A large body of evidence shows that HMOs contribute to the beneficial effects of human milk feeding for reducing necrotizing enterocolitis (NEC). Disialyllacto-N-tetraose (DSLNT), one of the HMOs that we also identified in AF, was previously shown effective in an NEC animal model [19]. Lower DSLNT levels in mothers’ own milk can predict increased risk of developing NEC in preterm VLBW infants [17]. In this regard, it would be interesting to test HMO signatures in AF at the birth of a VLBW baby as potential predictor of NEC development. Similar to human subjects, AF has also been shown to reduce gut inflammatory processes and NEC severity in mice [34] and preterm pigs [41]. Porcine or human AF decreased intestinal inflammatory cytokines and increased body weight [42], inviting speculation that HMOs account for these effects of AF, similar to direct HMO effects observed in vitro [22,23,43]. Thus, our findings may be valuable for developing future preventive approaches for infants at risk of VLBW. Considering other vulnerable tissues of extremely to very preterm infants, such as the skin and potentially the lungs, further preventive and therapeutic HMO-based strategies might emerge in the future. Extremely and very preterm born infants face multiple health problems due to the stark differences in environmental factors between intra and extrauterine life, and due to the immaturity of tissues such as gut, lung and skin. HMOs in AF might be considered as potential adjuvants in postnatal care of these vulnerable newborns to improve outcomes [32].

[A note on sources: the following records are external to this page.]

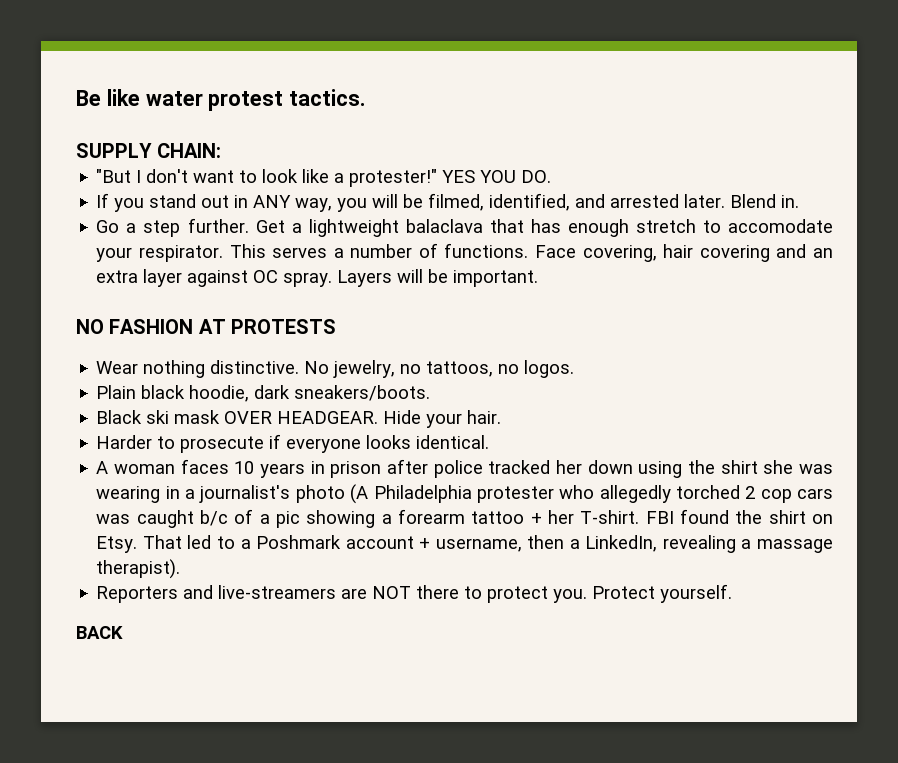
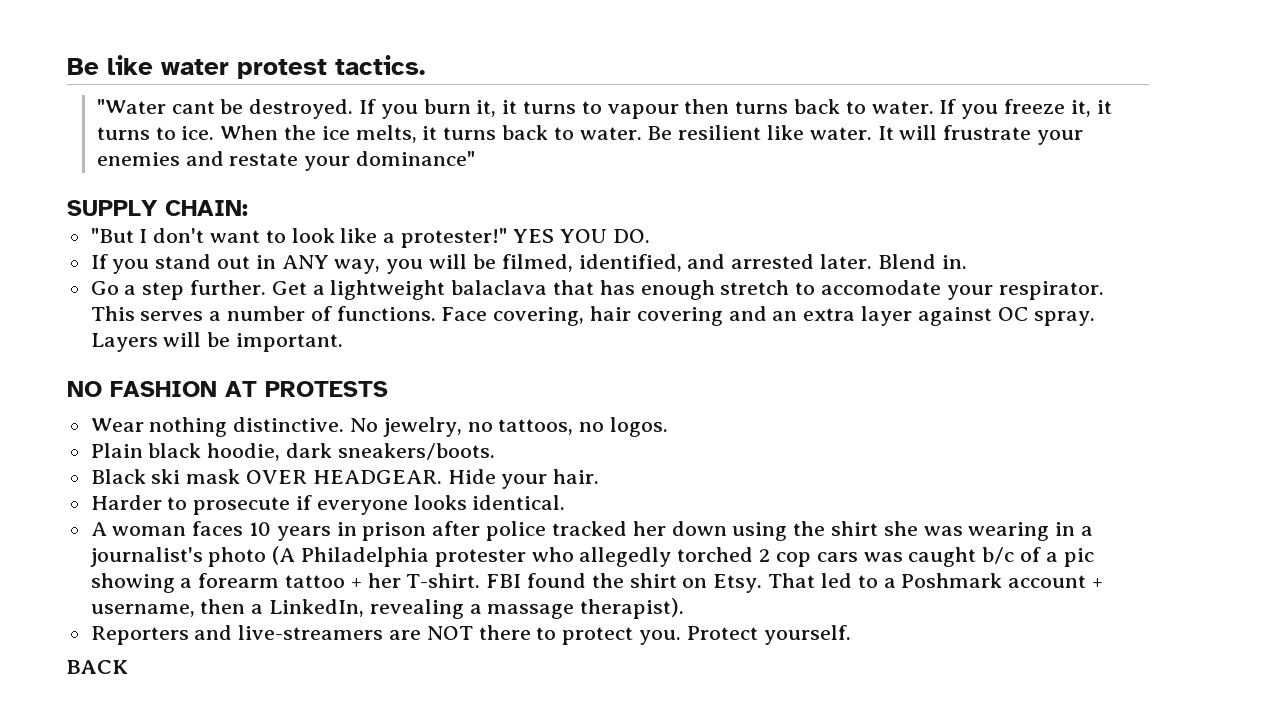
(367, 97) none -> [96,99,1112,119] [96,125,1083,145] [96,151,475,171] // "Water cant be destroyed. If you burn it, it turns to vapour then turns back to water. If you freeze it, it turns to ice. When the ice melts, it turns back to water. Be resilient like water. It will frustrate your enemies and restate your dominance"

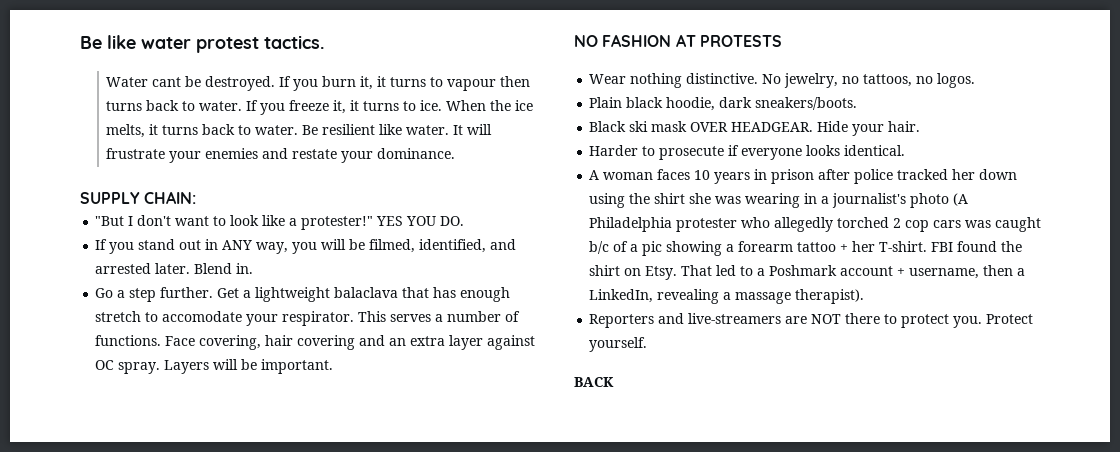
[96,99,166,114] "Water -> [106,77,149,87] Water
[355,151,475,166] dominance" -> [377,148,456,159] dominance.

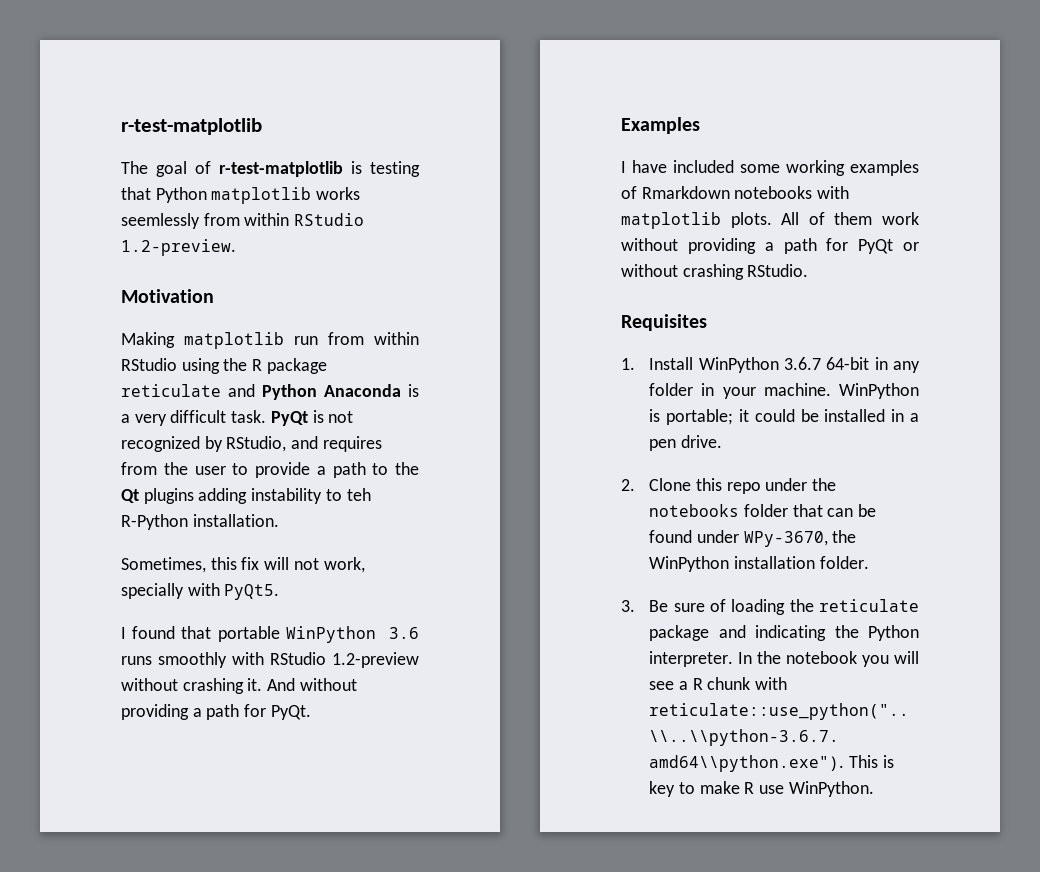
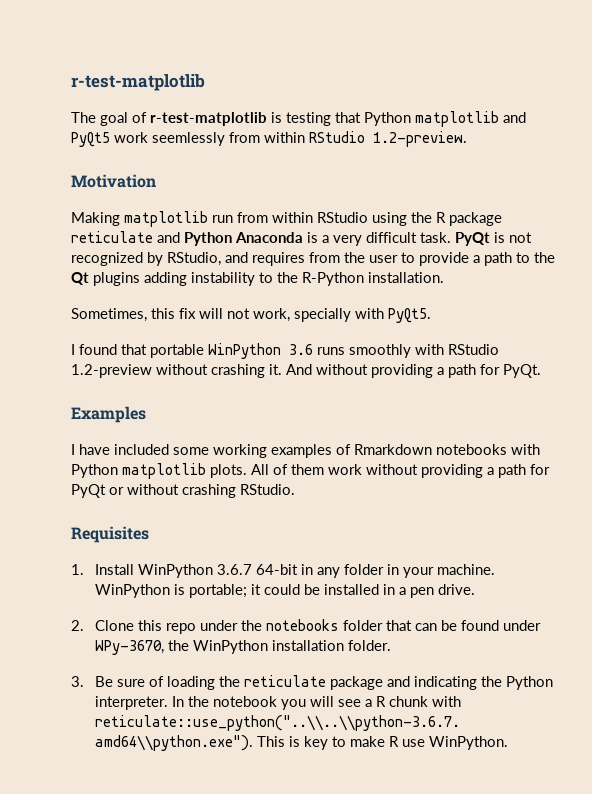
[316,187,361,200] works -> [503,112,526,123] [71,132,148,147] and PyQt5 work
[346,488,371,501] teh -> [277,272,298,283] the
(850, 192) none -> [71,464,118,478] Python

4.6. Strengths and Limitations

The strengths of this study are the wide range of gestational ages of the amniotic fluid samples (14–41 weeks of gestation), the relatively large sample size and the novelty of our findings of up to 16 different oligosaccharides and lactose.

There are however some limitations to our study. Obtaining AF samples from early and mid-pregnancy by amniocentesis and during fetal surgery (e.g., for feto-fetal transfusion syndrome) and medically indicated preterm C-sections (e.g. IUGR, PE) suggests that these pregnancies were complicated by diverse pathologies requiring an invasive therapeutic treatment. Thus, strictly speaking, some of these pregnancies cannot be considered physiologic, however, for obvious ethical reasons this cannot be circumvented. Although we cannot completely rule out that especially in early pregnancy HMO profiles in AF develop slightly differently from uncomplicated pregnancies, HMO dynamics closely resemble those previously reported in serum. Another limitation of this pilot study is that maternal material such as serum and urine from the same time points was not available, making it impossible to compare maternal HMO profiles with the AF profiles. Although not the scope of the study, it would have been interesting to have more detailed maternal clinical and physiological data or information on pregnancy outcomes, to assess associations with HMOs in AF. Larger studies will be needed to further investigate the influence of early amniotic fluid HMOs on fetal growth and neonatal outcomes.

5. Conclusions

Our findings highlight human “milk” oligosaccharides as novel constituents of the physiological uterine environment across gestation, potentially critical for maturation of fetal tissues exposed to HMOs. HMOs might hold potential as adjuvants in postnatal care of extremely and very preterm infants, and AF in the transition from fetal to postnatal nutrition can be further investigated as an alternative source of HMOs. The notion that HMO composition may affect not only the health of breast-fed newborns, but might already have implications on the health of the developing fetus, will set the stage for future nutritional strategies for extremely preterm infants.